Otherwise report_fatal_error will be triggered in
raw_fd_ostream::~raw_fd_ostream for llvm::errs since it is a static object.

Exposed by llvm/test/Other/close-stderr.ll where 2>&- is used.

Event Timeline

ychen created this revision.Sep 27 2019, 3:11 PM
Herald added a project: Restricted Project. · View Herald TranscriptSep 27 2019, 3:11 PM
ruiu added a comment.Sep 29 2019, 9:35 PM

Can you add a testcase to demonstrate the issue?

POSIX has stated that file descriptors 0, 1 or 2 should not be closed. The is stated in many parts, e.g.

Applications should not execute programs with file descriptor 0 not open for reading or with file descriptor 1 or 2 not open for writing, as this might cause the executed program to misbehave.
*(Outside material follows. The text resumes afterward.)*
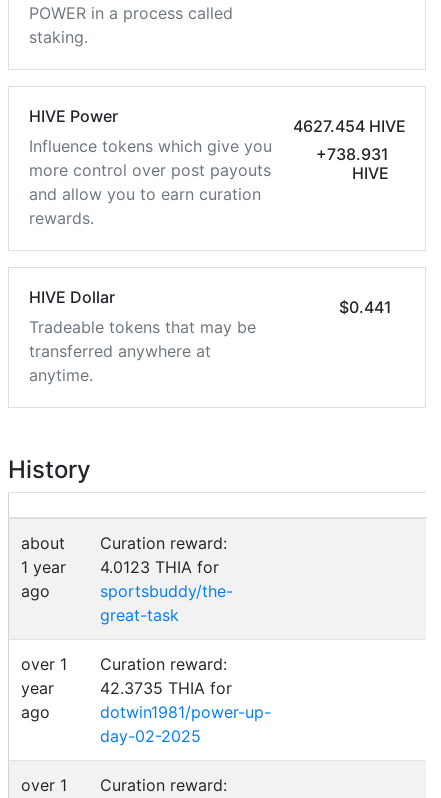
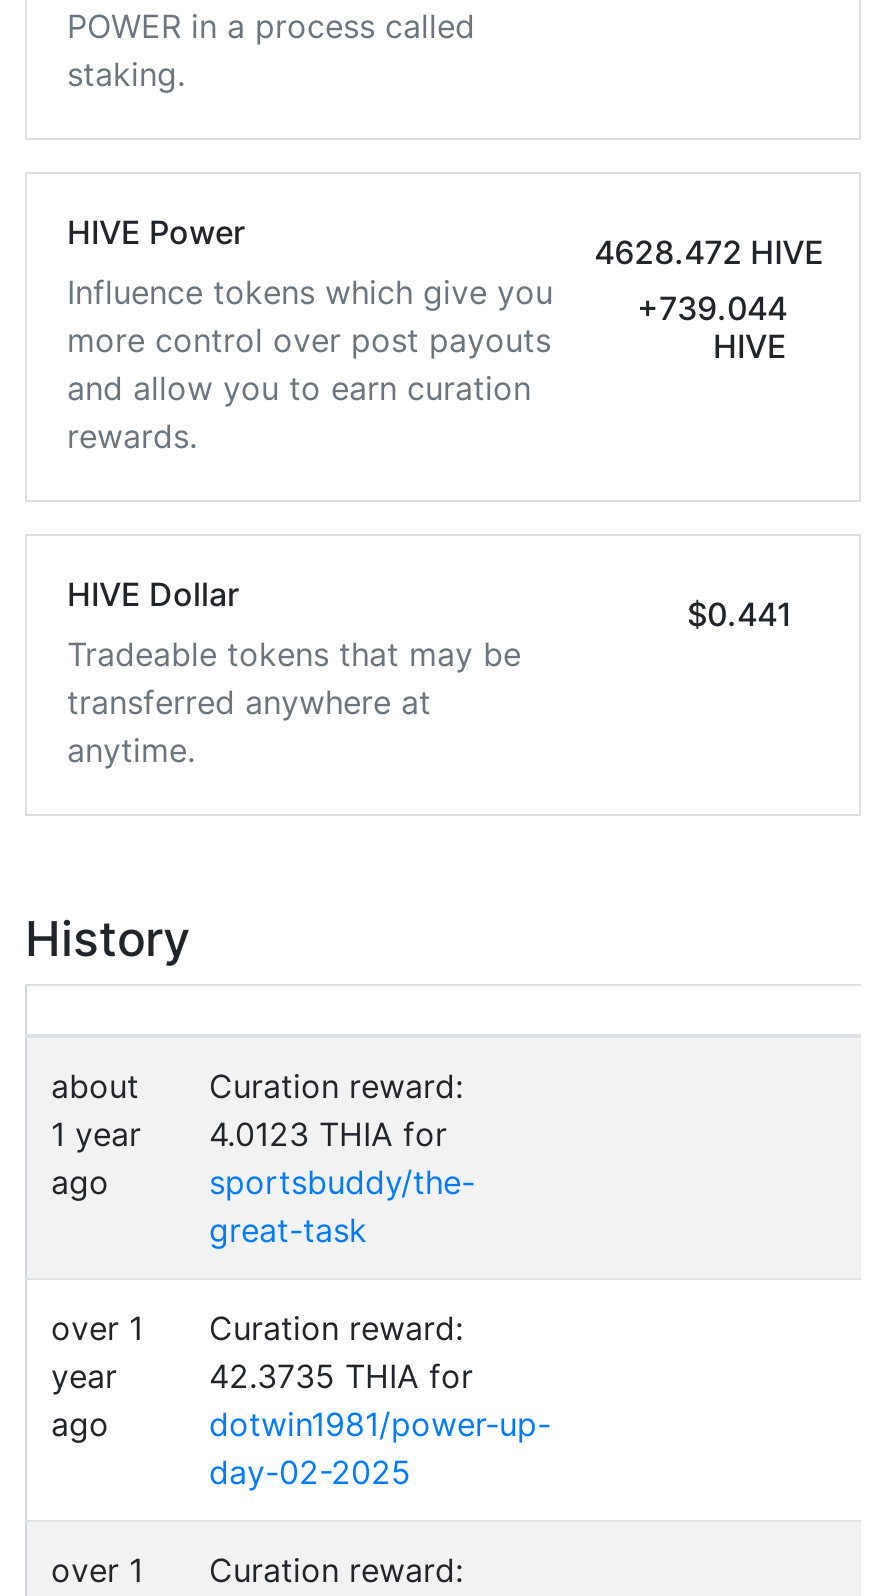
- 4627.454 HIVE
+ 4628.472 HIVE

- +738.931
+ +739.044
In order not to pass on these file descriptors to an executed program, applications should not just close them but should reopen them on, for example, /dev/null.

The change is justified if you can give an example of a different file descriptor.

ruiu added a comment.Sep 29 2019, 10:41 PM

POSIX has stated that file descriptors 0, 1 or 2 should not be closed. The is stated in many parts, e.g.

Applications should not execute programs with file descriptor 0 not open for reading or with file descriptor 1 or 2 not open for writing, as this might cause the executed program to misbehave. In order not to pass on these file descriptors to an executed program, applications should not just close them but should reopen them on, for example, /dev/null.

The change is justified if you can give an example of a different file descriptor.

I believe that sentence is talking about stdin/stdout/stderr and forking a new process. As long as you don't create a new process, I think you are free to close 0, 1 and 2.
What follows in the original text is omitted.